Bas-rhinois originaire de Lohr, Gilbert Doerr s’était initié à l’équitation dans les années 70 pour performer rapidement en concours complet puis en saut d’obstacles sur les différentes pistes d’Alsace et de Lorraine.

Le chef de piste Thierry Bucher fut l’un de ses premiers compères de joutes :

«  Je l’ai encore eu au téléphone il y a peu. Nous avons échanger quelques mots, puis il a raccroché par un « adieu et mach’s guet » (porte toi bien en alsacien). Fidèle à lui-même, soucieux des autres comme il a toujours été attentif au bien être de ceux qui l’entouraient. Ce qui ne l’a pas empêché de bien vivre et d’avoir su garder son cap par un franc parlé qui le caractérisait. Suite à l’annonce de son décès, je n’ai pas pu dormir et ma mémoire s’est embrumée des nombreux bons moments que nous avons passés ensemble. J’ai aussi une grande pensée envers ses proches, dont sa fille Lisa… »

 Côtoyant les stars montantes telles que Roger-Yves Bost et autres Hubert Bourdy qu’il n’hésitait pas à venir taquiner aux podiums, Gilbert Doerr décidait de quitter l’usine qui l’employait pour se consacrer pleinement au sport de haut niveau. C’est aux côtés de Jean-Marc Nicolas alors basé en Allemagne que  Gilbert Doerr allait mettre le pied à l’étrier en tant que professionnel.

  • «  Gilbert était plus qu’un ami …» nous témoigne Jean-Marc Nicolas profondément attristé. «  Cela fait plus de quarante ans que nous nous connaissons et un profond respect mutuel nous unissait. Il travaillait encore à l’usine et montait en concours complet quand il est venu me voir à Billigheim où je travaillais pour monsieur Ohmer. Il est rapidement devenu indispensable au bon fonctionnement de mon écurie. Outre sa jovialité, j’ai senti chez lui ô combien il aimait les chevaux et le talent qu’il avait. Il progressait très rapidement et décrochait déjà une 4e place aux championnats de France. Ensuite, il m’a suivi en région parisienne avant de se mettre à son compte en Normandie. Je suis allé le voir il y a quatre jours. Nous avons parlé du bon vieux temps tout en sachant que c’était la dernière fois… Gilbert, vous me manquez… » conclut non sans peine Jean-Marc Nicolas.

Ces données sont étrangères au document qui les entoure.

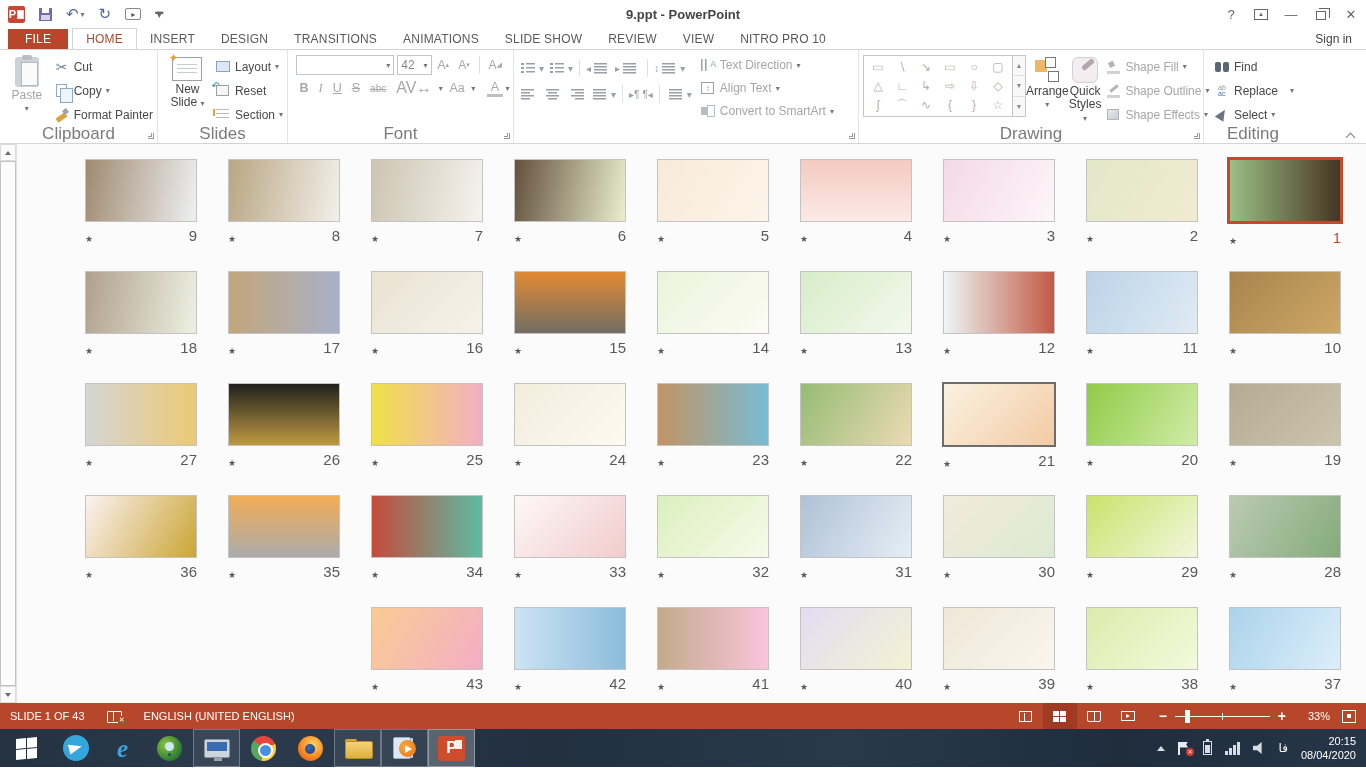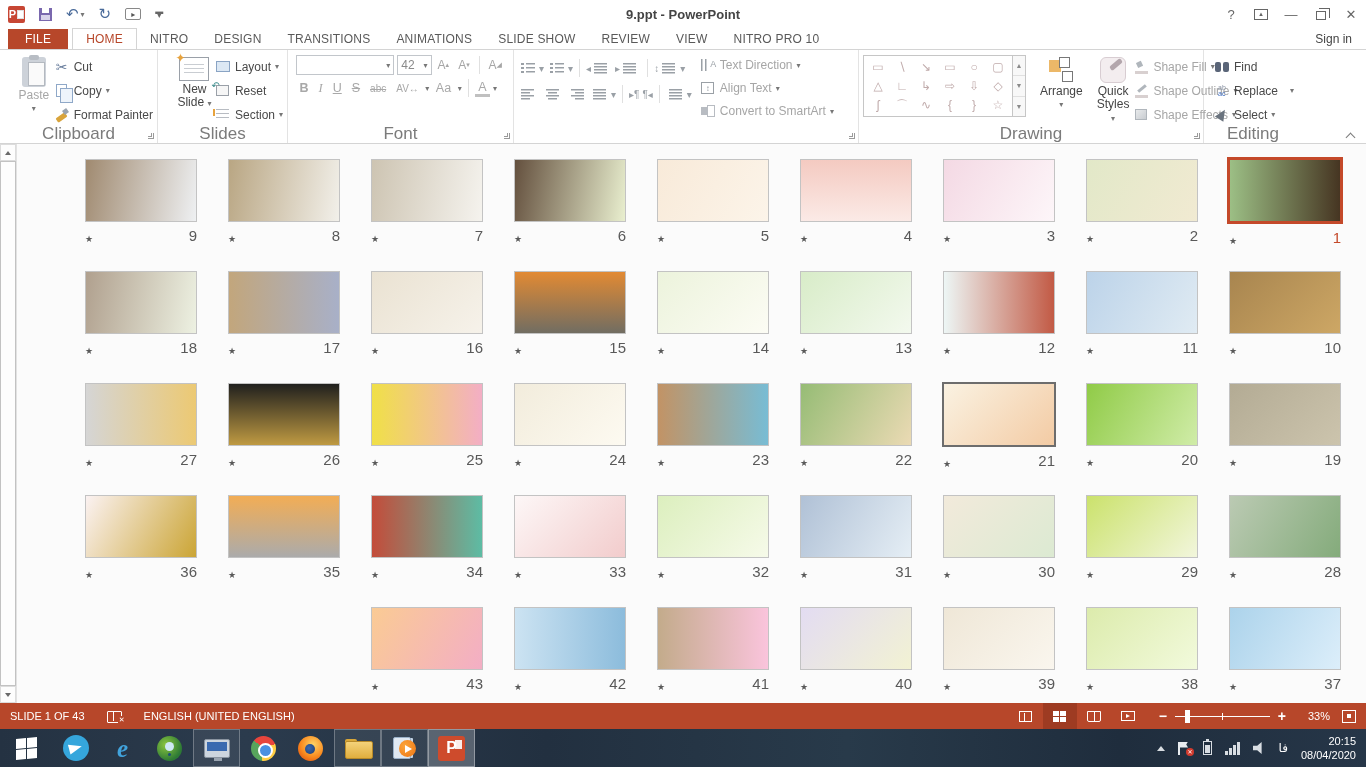--- a/index.html
+++ b/index.html
@@ -274,7 +274,7 @@
     <div id="tabs" style="display:flex;align-items:flex-end;">
         <div class="tab file">FILE</div>
         <div class="tab active">HOME</div>
-        <div class="tab">NITRO</div>
+        <div class="tab">INSERT</div>
         <div class="tab">DESIGN</div>
         <div class="tab">TRANSITIONS</div>
         <div class="tab">ANIMATIONS</div>

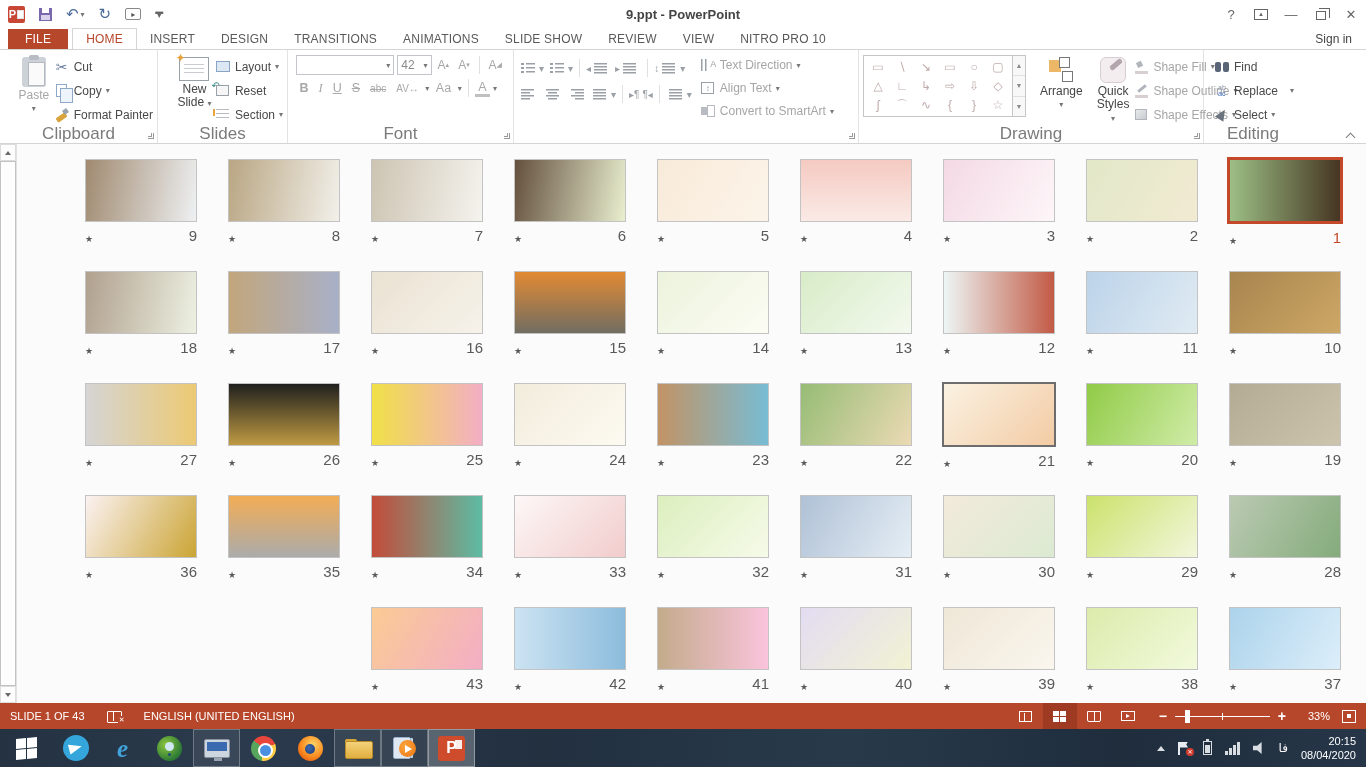--- a/index.html
+++ b/index.html
@@ -40,7 +40,7 @@
   .glabel { height:17px; text-align:center; font-size:17px; color:#7b7b7b; line-height:15px; }
   .launcher { position:absolute; right:3px; bottom:4px; width:6px; height:6px; border-right:1px solid #9a9a9a; border-bottom:1px solid #9a9a9a; }
   .launcher::before { content:""; position:absolute; right:1px; bottom:1px; width:3px; height:3px; border-right:1px solid #9a9a9a; border-bottom:1px solid #9a9a9a; }
-  .bigbtn { width:52px; display:flex; flex-direction:column; align-items:center; gap:2px; padding-top:2px; text-align:center;margin-left:14px; }
+  .bigbtn { width:52px; display:flex; flex-direction:column; align-items:center; gap:2px; padding-top:2px; text-align:center; }
   .bigbtn .lbl { font-size:12px; line-height:13px; color:#444; }
   .bigbtn.disabled .lbl { color:#a6a6a6; }
   .ddv { font-size:8px; color:#777; }

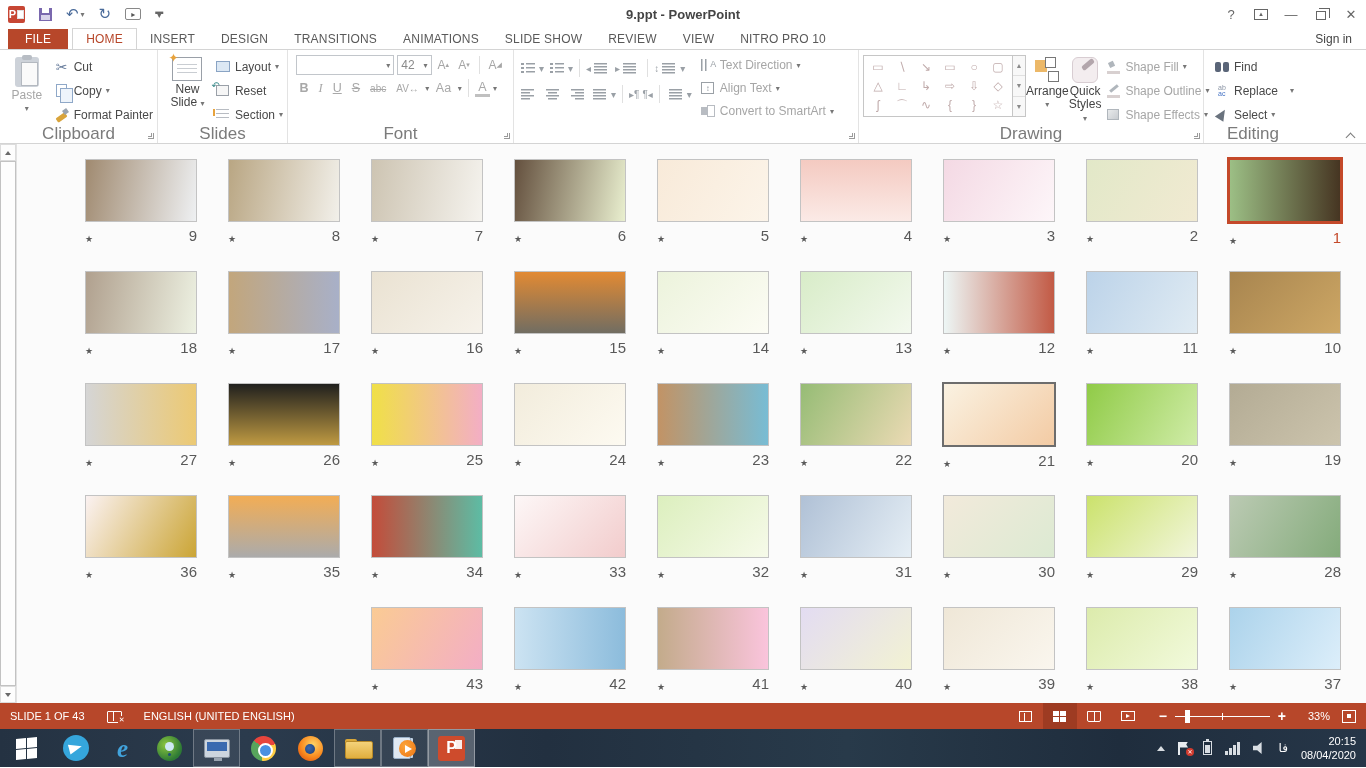--- a/index.html
+++ b/index.html
@@ -374,7 +374,7 @@
             <span class="fmt u">U</span>
             <span class="fmt s">S</span>
             <span class="fmt s" style="font-size:10px">abc</span>
-            <span class="fmt" style="font-size:10px"><span>AV</span>↔</span>
+            <span class="fmt" style="font-size:16px"><span>AV</span>↔</span>
               <span class="ddv">▾</span>
             <span class="fmt">Aa</span>
               <span class="ddv">▾</span>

C’est en Normandie, bastion de l’élevage et des sports équestres, que Gilbert Doerr avait pris place dans différentes installations pour mener à bien sa carrière.

Son premier cheval de grand prix fut le bien nommé Bleu Blanc Rouge II. L’étalon , puissant et respectueux n’en fut pas moins délicat comme le témoignait à l’époque l’illustre Xavier Leredde qui l’avait débuté pour le compte de l’élevage familial. Patiemment, Gilbert Doerr en fit un partenaire de premier plan avec lequel il accumulait les victoires en C.S.I.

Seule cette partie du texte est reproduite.